### RECORDED INFORMATION
● ● ● ● ●
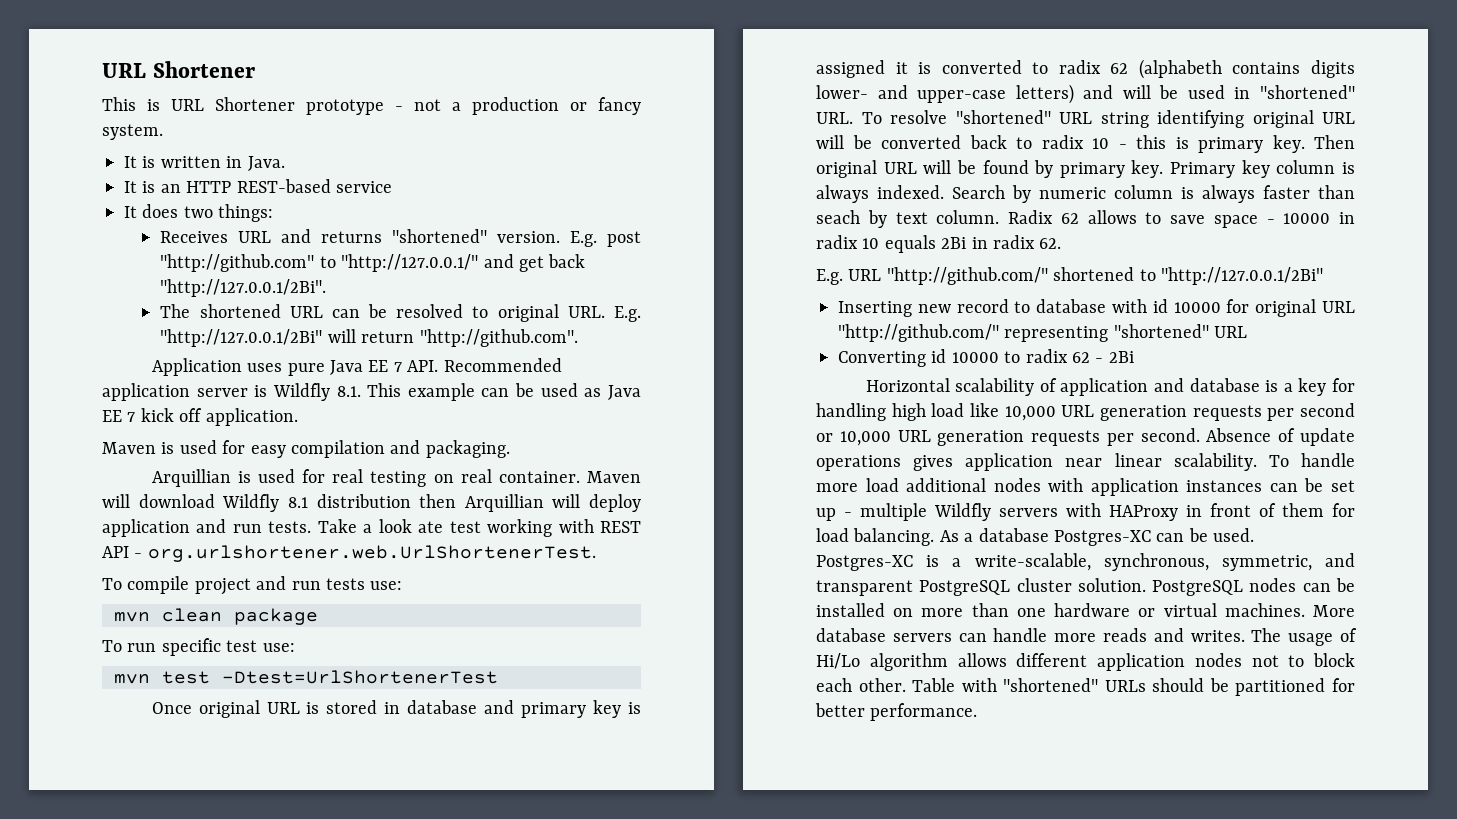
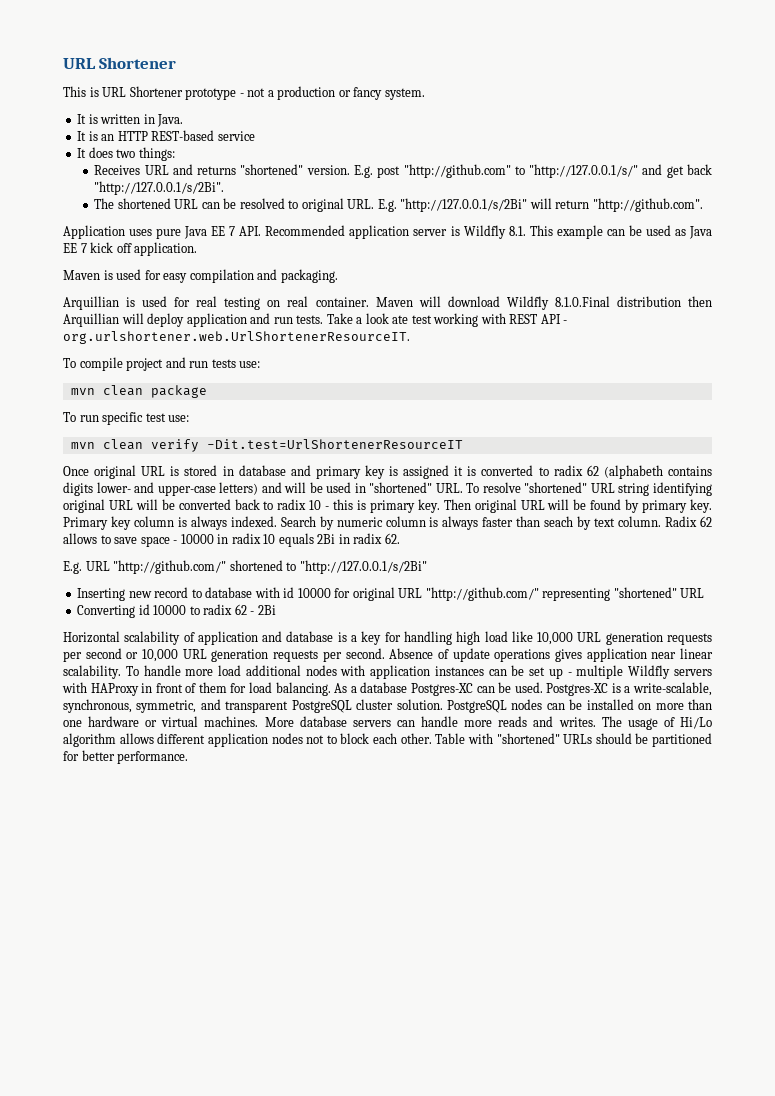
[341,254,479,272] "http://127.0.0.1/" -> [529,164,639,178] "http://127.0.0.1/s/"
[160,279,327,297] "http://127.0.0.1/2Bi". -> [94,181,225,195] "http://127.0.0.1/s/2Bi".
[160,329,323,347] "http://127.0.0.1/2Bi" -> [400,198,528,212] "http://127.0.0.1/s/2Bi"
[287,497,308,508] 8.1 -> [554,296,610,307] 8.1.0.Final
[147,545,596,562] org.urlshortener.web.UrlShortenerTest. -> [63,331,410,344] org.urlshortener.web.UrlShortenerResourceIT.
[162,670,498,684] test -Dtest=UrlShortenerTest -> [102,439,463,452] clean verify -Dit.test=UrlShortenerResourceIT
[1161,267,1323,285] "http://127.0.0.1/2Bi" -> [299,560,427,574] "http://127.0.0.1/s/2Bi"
● ● ● ● ●
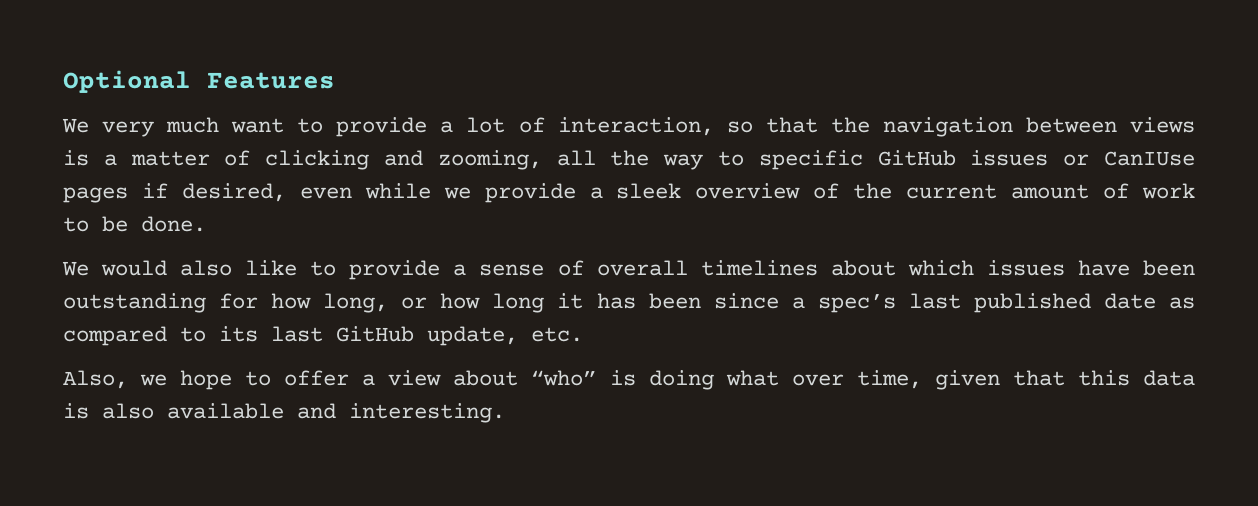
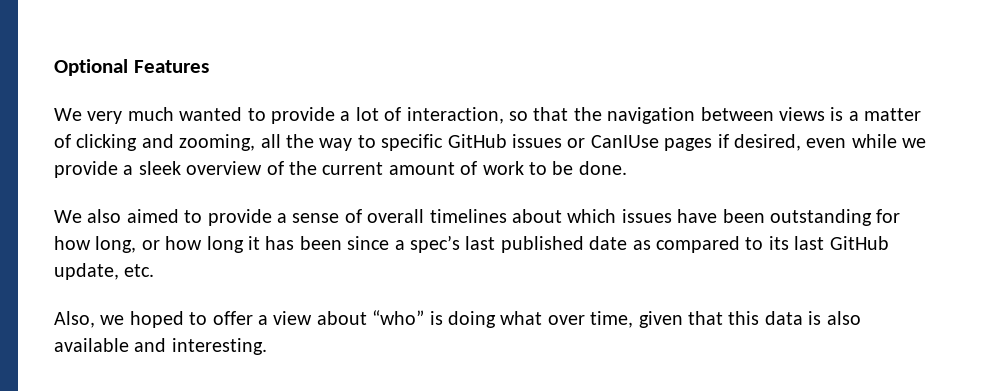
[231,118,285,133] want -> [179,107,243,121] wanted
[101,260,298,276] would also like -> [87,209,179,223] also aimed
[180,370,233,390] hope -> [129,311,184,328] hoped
● ● ● ● ●
### WHAT NEEDS TO BE DONE
The total is all that is wanted here: please count the lines of the material that contain the word "UrlShortenerTest".

### ANSWER TO THIS PROBLEM
2